— Task objective —
Every line from the first one in the data below through the line holding "[32,148,121,160] // On" is to be written out exactly, with the pictures omitted.

------ Input for this task ------

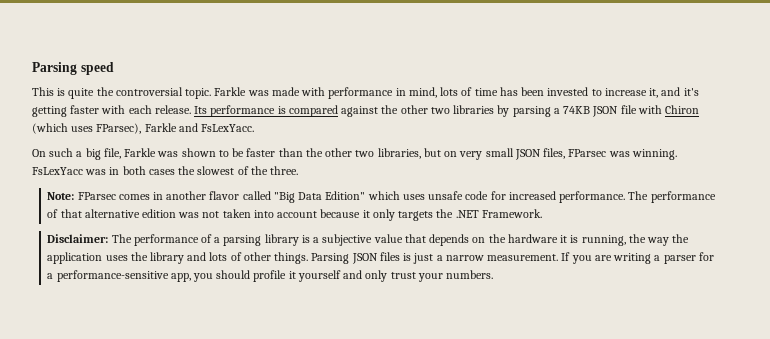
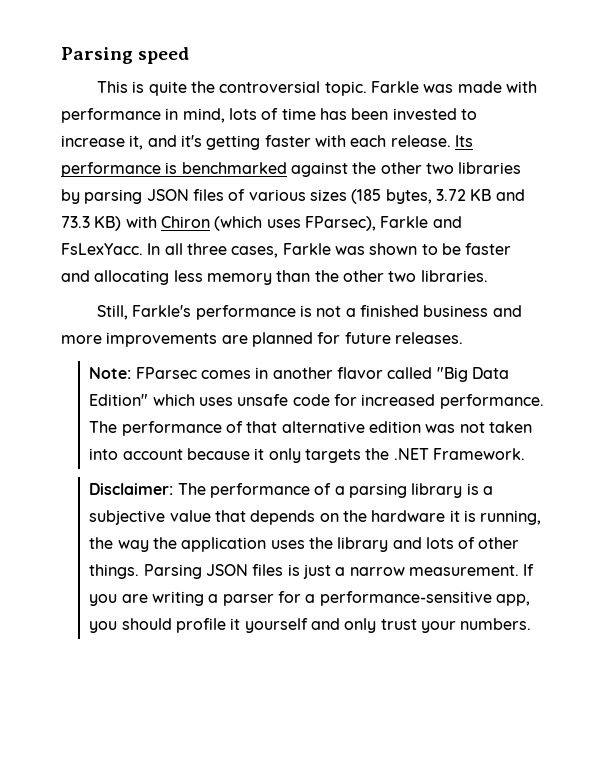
[288,105,338,117] compared -> [181,162,287,174] benchmarked
[553,105,637,117] a 74KB JSON file -> [146,189,525,204] [61,216,122,231] JSON files of various sizes (185 bytes, 3.72 KB and 73.3 KB)
[32,148,121,160] // On such a big file, -> [147,243,279,258] In all three cases,
[278,148,677,160] [32,166,299,175] than the other two libraries, but on very small JSON files, FParsec was winning. FsLexYacc was in both cases the slowest of the three. -> [61,270,488,285] [97,305,522,320] [61,332,463,347] and allocating less memory than the other two libraries. // Still, Farkle's performance is not a finished business and more improvements are planned for future releases.

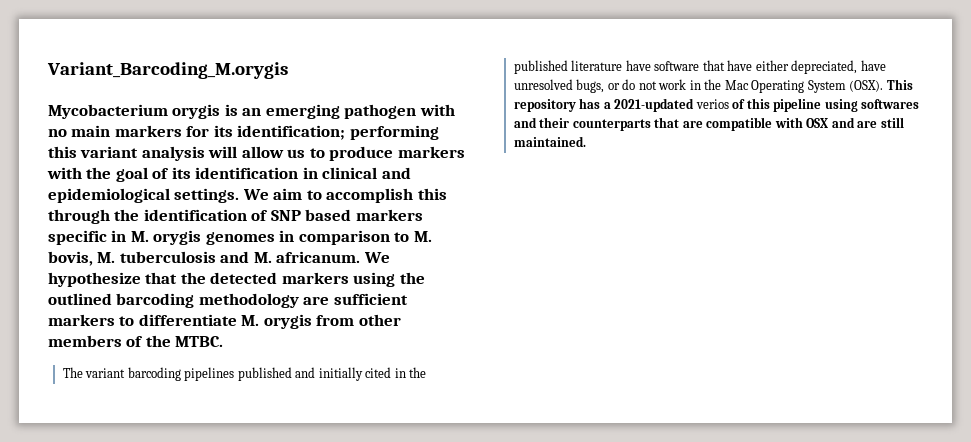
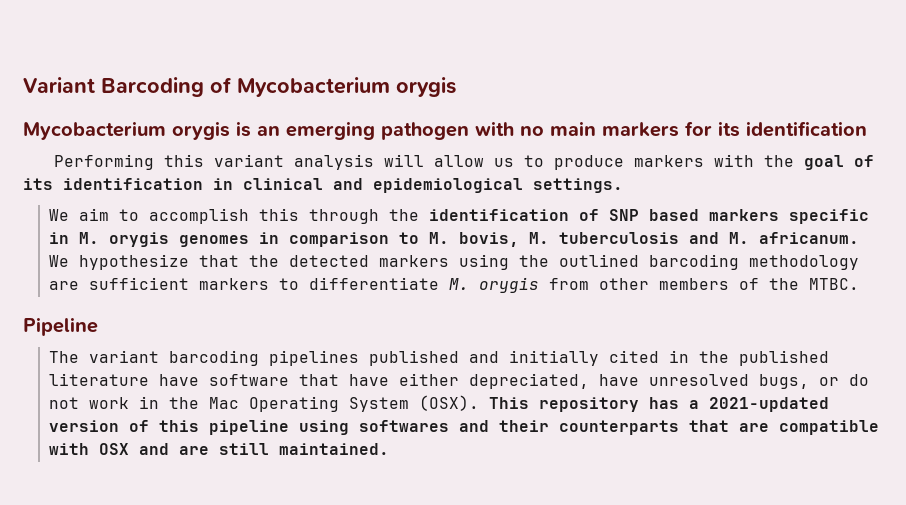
[47,62,288,79] Variant_Barcoding_M.orygis -> [23,77,456,97] Variant Barcoding of Mycobacterium orygis
[237,125,439,140] identification; performing -> [746,121,867,137] [53,154,154,170] identification // Performing
(240, 195) none -> (623, 185) //
(224, 341) none -> [23,317,98,336] // Pipeline
[695,99,729,109] verios -> [49,420,120,432] version

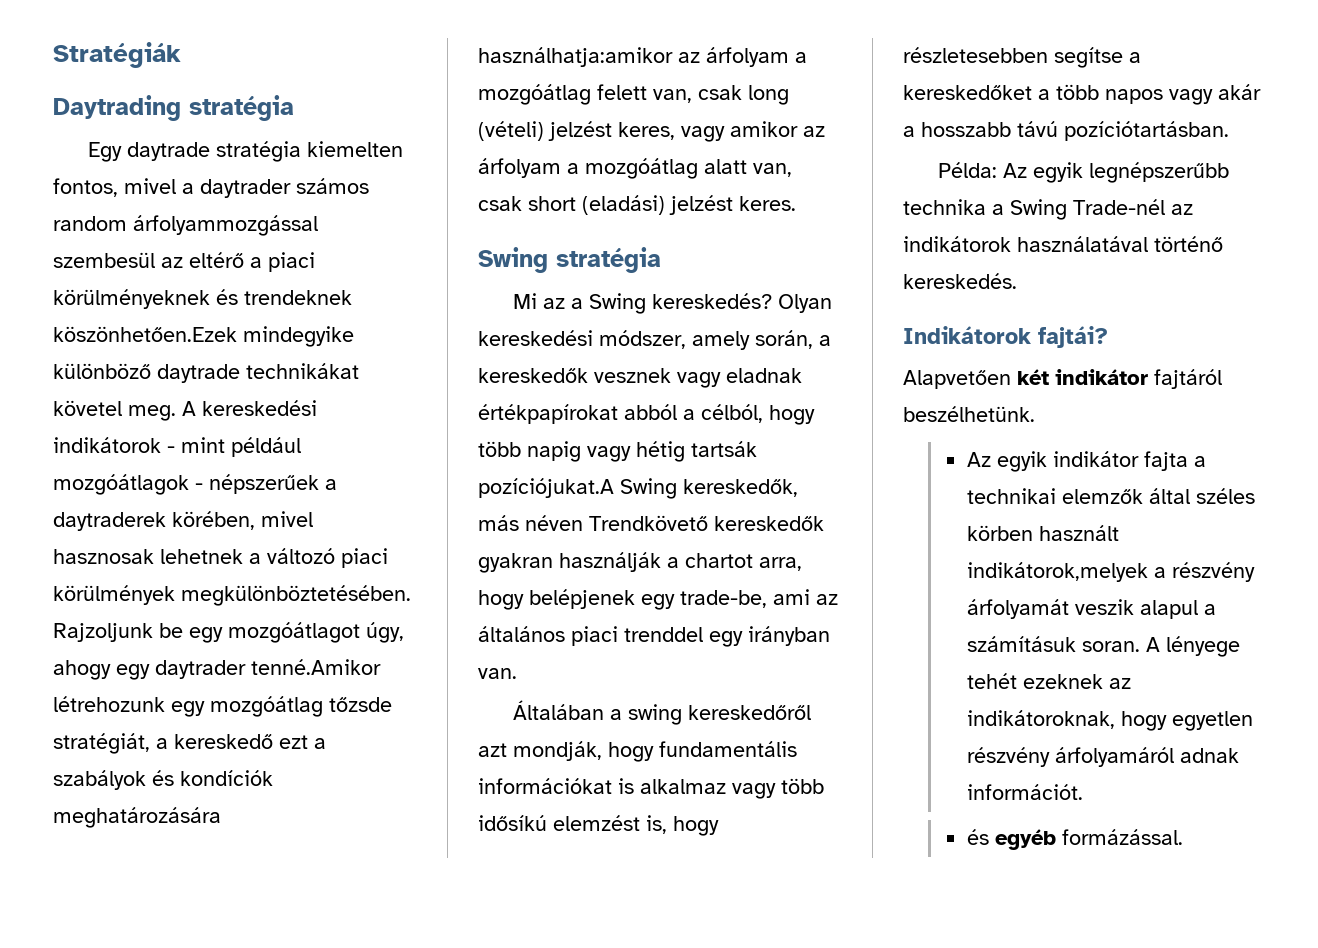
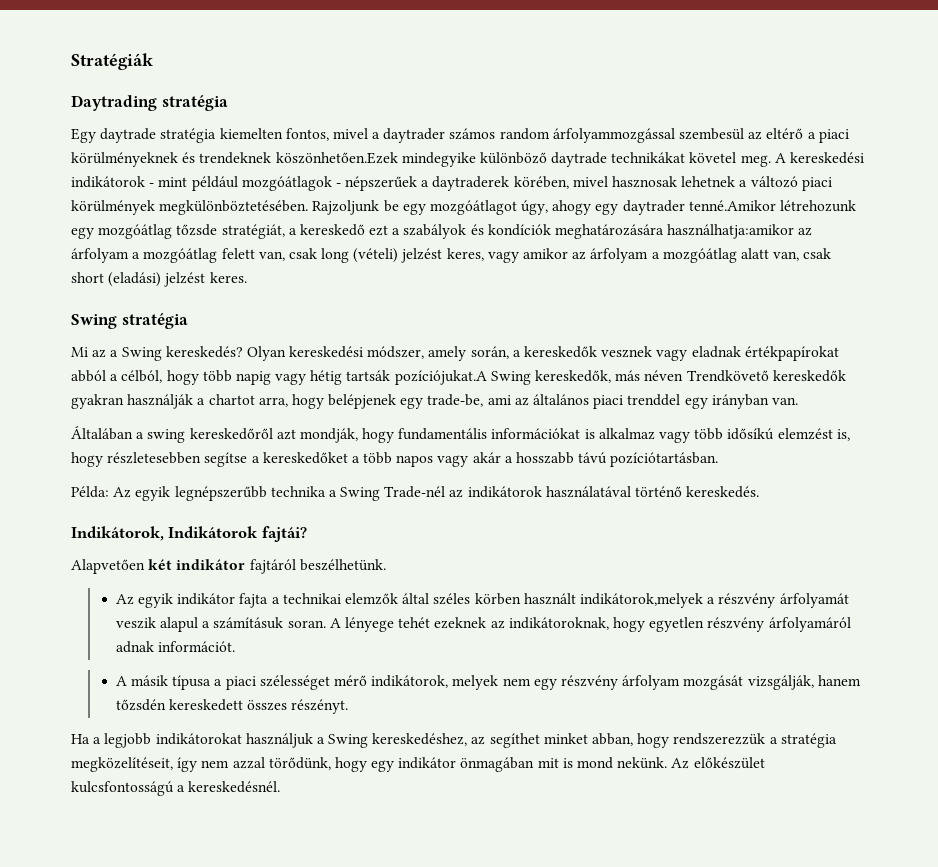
(1017, 281) none -> [71,526,164,541] Indikátorok,
[967,829,1184,850] és egyéb formázással. -> [115,675,861,690] [115,699,349,714] [71,733,837,748] [71,757,765,772] [71,781,281,796] A másik típusa a piaci szélességet mérő indikátorok, melyek nem egy részvény árfolyam mozgását vizsgálják, hanem tőzsdén kereskedett összes részényt. // Ha a legjobb indikátorokat használjuk a Swing kereskedéshez, az segíthet minket abban, hogy rendszerezzük a stratégia megközelítéseit, így nem azzal törődünk, hogy egy indikátor önmagában mit is mond nekünk. Az előkészület kulcsfontosságú a kereskedésnél.

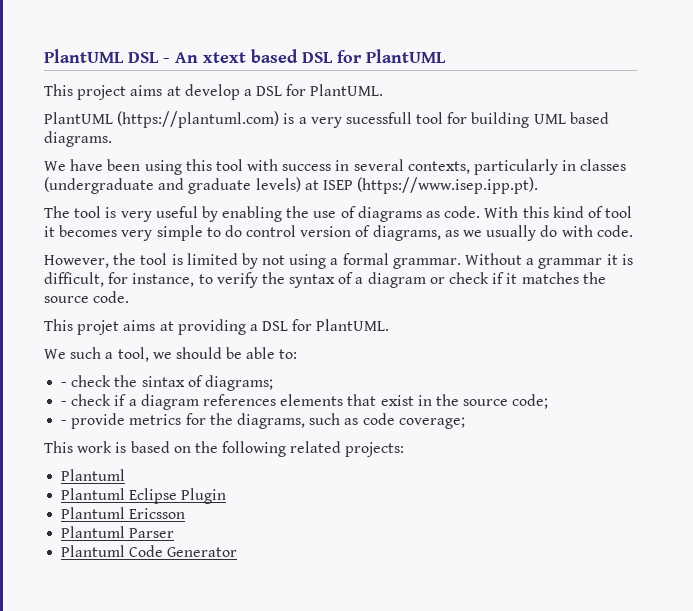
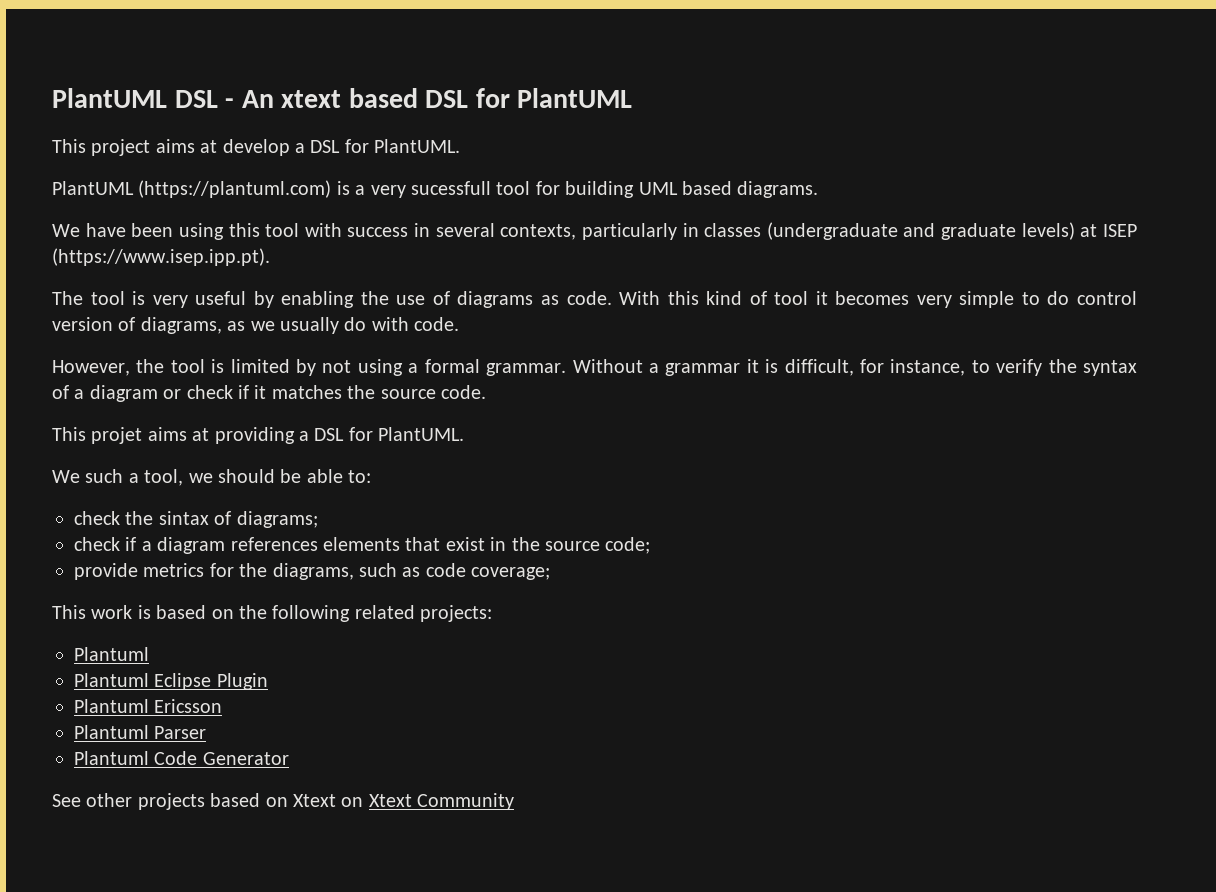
[61,382,68,387] - -> (372, 476) none
[61,401,68,406] - -> (318, 519) none
[61,420,68,425] - -> (651, 545) none
(238, 552) none -> [52,793,515,810] // See other projects based on Xtext on Xtext Community

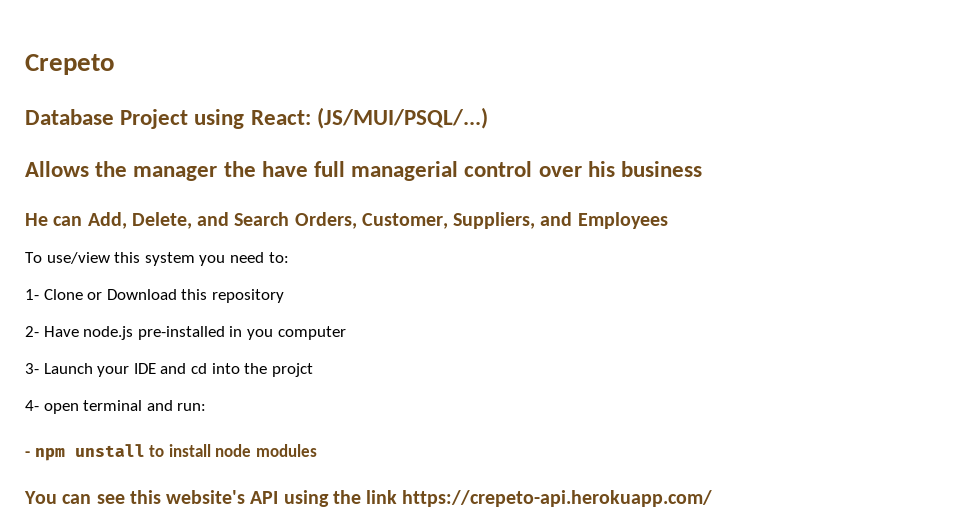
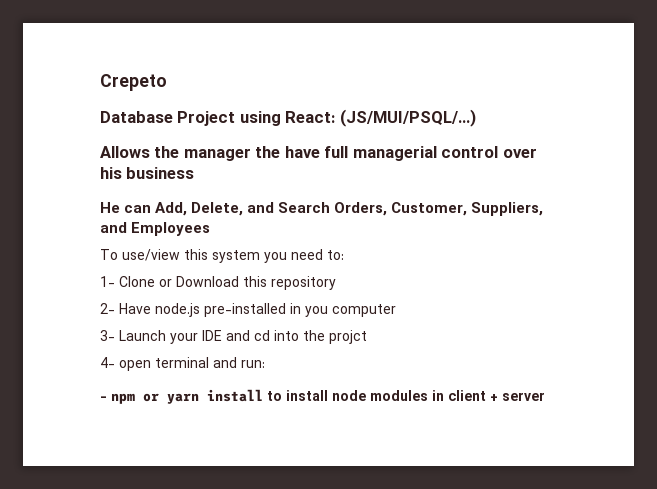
[74,444,145,457] unstall -> [143,389,263,404] or yarn install
[24,490,713,507] // You can see this website's API using the link https://crepeto-api.herokuapp.com/ -> [432,390,545,401] in client + server

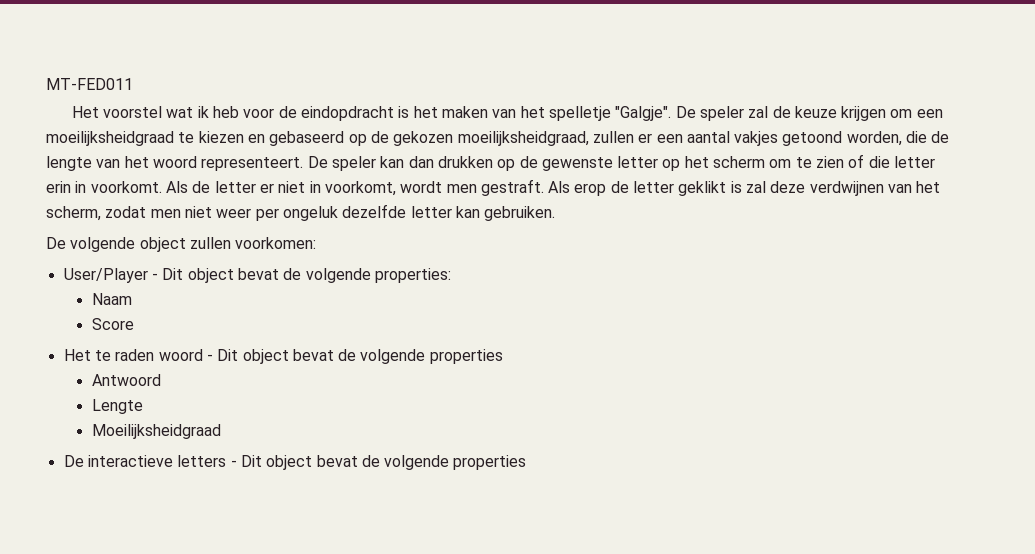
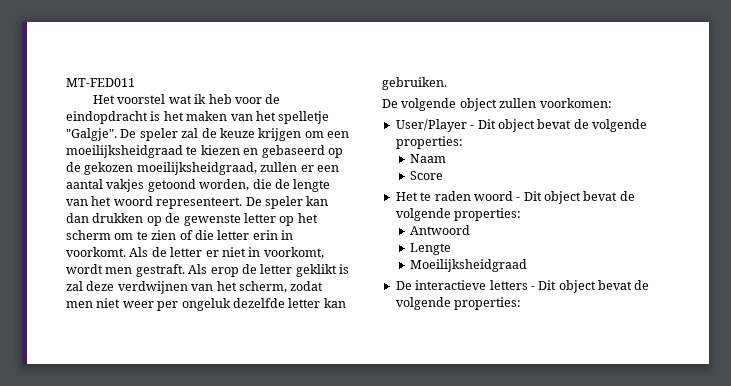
[429,349,503,364] properties -> [454,208,522,221] properties:
[453,455,527,470] properties -> [454,297,522,310] properties:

------

— Output for this exercise —
[288,105,338,117] compared -> [181,162,287,174] benchmarked
[553,105,637,117] a 74KB JSON file -> [146,189,525,204] [61,216,122,231] JSON files of various sizes (185 bytes, 3.72 KB and 73.3 KB)
[32,148,121,160] // On such a big file, -> [147,243,279,258] In all three cases,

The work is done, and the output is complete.